SPSS Statistics

 View Only
  • 1.  Cross-product between 2 datasets

    Posted Wed August 23, 2023 06:24 AM

    Hello, dear community!

     

    I have a tricky question: I have a list of clients in one data set. Each line has a single unique client. On the other data set, I have a date range variable of August  (e.g. 01-Aug-2023 to 31-Aug-2023).

     

    Consider the following syntax:

     

    DATASET DECLARE cust.

    DATA LIST FREE / cust_name (A30).

    BEGIN DATA

        "AROMA"

        "SHUPERSAL"

        "RAMI LEVI"

        "SHEKER"

    END DATA.

    DATASET NAME CUST.

     

    DATASET DECLARE DATES.

    INPUT PROGRAM.

    LOOP id=1 TO 31.

    -  END CASE.

    END LOOP.

    END FILE.

    END INPUT PROGRAM.

    LIST.

     

    DATASET NAME DATES.

    DATASET ACTIVATE DATES.

     

    COMPUTE test_date=DATE.MDY(8, 1, 2023).

    EXECUTE.

     

    IF (id> lag(id)) test_date = lag( test_date) +86400.

    EXECUTE.

     

    ALTER TYPE test_date (DATE11).

     

    I would like to merge these 2 datasets into one cross-product dataset which has each client in all ranges of sequential dates in August.

     

    Set 1

     

    Client_var

    Client1

    Client 2

     

    Set 2

     

    Date_var

    1.8.23

    2.8.23

    .

    .

    .

    31.8.23

     

    Into:

     

    Cross product set

    Client_var Date_var

    Client1 1.8.23

    Client1 1.8.23

    .

    .

    .

    Client1 31.8.23

    Client2 1.8.23

    Client2 2.8.23

    .

    .

    .

    Client2 31.8.23

    Client3 1.8.23

    .

    .

     

    It seems that MATCH FILES does not have cross-product capabilities.

     

    Any idea how to cross those 2 sets?

     

    Thank!

     

     

     

     

             

    Meni Berger |

    Data Scientist and Head of Tech  Support

    Email  -  Meni@genius.co.il

    11 Menachem Begin st.,  Ramat Gan

    www.genius.co.il

    Click here to open a support ticket  

    Title: LinkedIn - Description: image of LinkedIn icon

     

     



  • 2.  RE: Cross-product between 2 datasets
    Best Answer

    IBM Champion
    Posted Wed August 23, 2023 04:48 PM
    I haven't thought this all through, but maybe the STATS CARTPROD extension command available via the Extension Hub might help.

    From the help...

    Compute the Cartesian Product of Two Sets of Variables

    The Cartesian product of two variables, say, a and b, is the collection of all combinations of the values of a with the values of b. If a has values 1, 1, 2 and b has values 'x', 'y', the Cartesian product is (1,'x'), (1,'y'), (1, 'x'), (1, 'y'), (2,'x'), (2,'y'). In SQL, this is known as the CROSS JOIN.
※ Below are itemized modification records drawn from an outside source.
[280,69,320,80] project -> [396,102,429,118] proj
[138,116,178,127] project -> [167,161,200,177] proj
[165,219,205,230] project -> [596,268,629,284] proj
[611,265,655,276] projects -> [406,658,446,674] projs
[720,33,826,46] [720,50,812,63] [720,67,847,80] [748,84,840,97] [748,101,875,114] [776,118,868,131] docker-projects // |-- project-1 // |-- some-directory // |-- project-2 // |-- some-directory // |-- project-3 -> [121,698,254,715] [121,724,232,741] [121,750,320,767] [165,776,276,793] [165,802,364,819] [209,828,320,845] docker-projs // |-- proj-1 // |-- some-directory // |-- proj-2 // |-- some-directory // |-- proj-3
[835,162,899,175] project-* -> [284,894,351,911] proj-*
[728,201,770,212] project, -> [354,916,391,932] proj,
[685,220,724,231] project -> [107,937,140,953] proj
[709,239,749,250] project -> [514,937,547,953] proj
    This command takes two sets of input variables in the same or different datasets and produces a new data file containing the Cartesian product of those variables.

    • Each case in either dataset contributes to the result. Duplicate values are not eliminated.

    The command either operates on the active dataset plus one other dataset or takes all variables from the active dataset. The first dataset is referred to as the left dataset, and the second as the right dataset.

    To run this procedure, from the menus choose:

     Data
      Data>Cartesian Product

    From that you could select down to the desired cases.  If these data sets are large, though, this might not be practical.  With 1000 cases in each dataset, the result would have one million cases.  That's not a big number for SPSS, but with 10000 cases in each file, you are looking at one hundred million cases.  Still possible, but  ...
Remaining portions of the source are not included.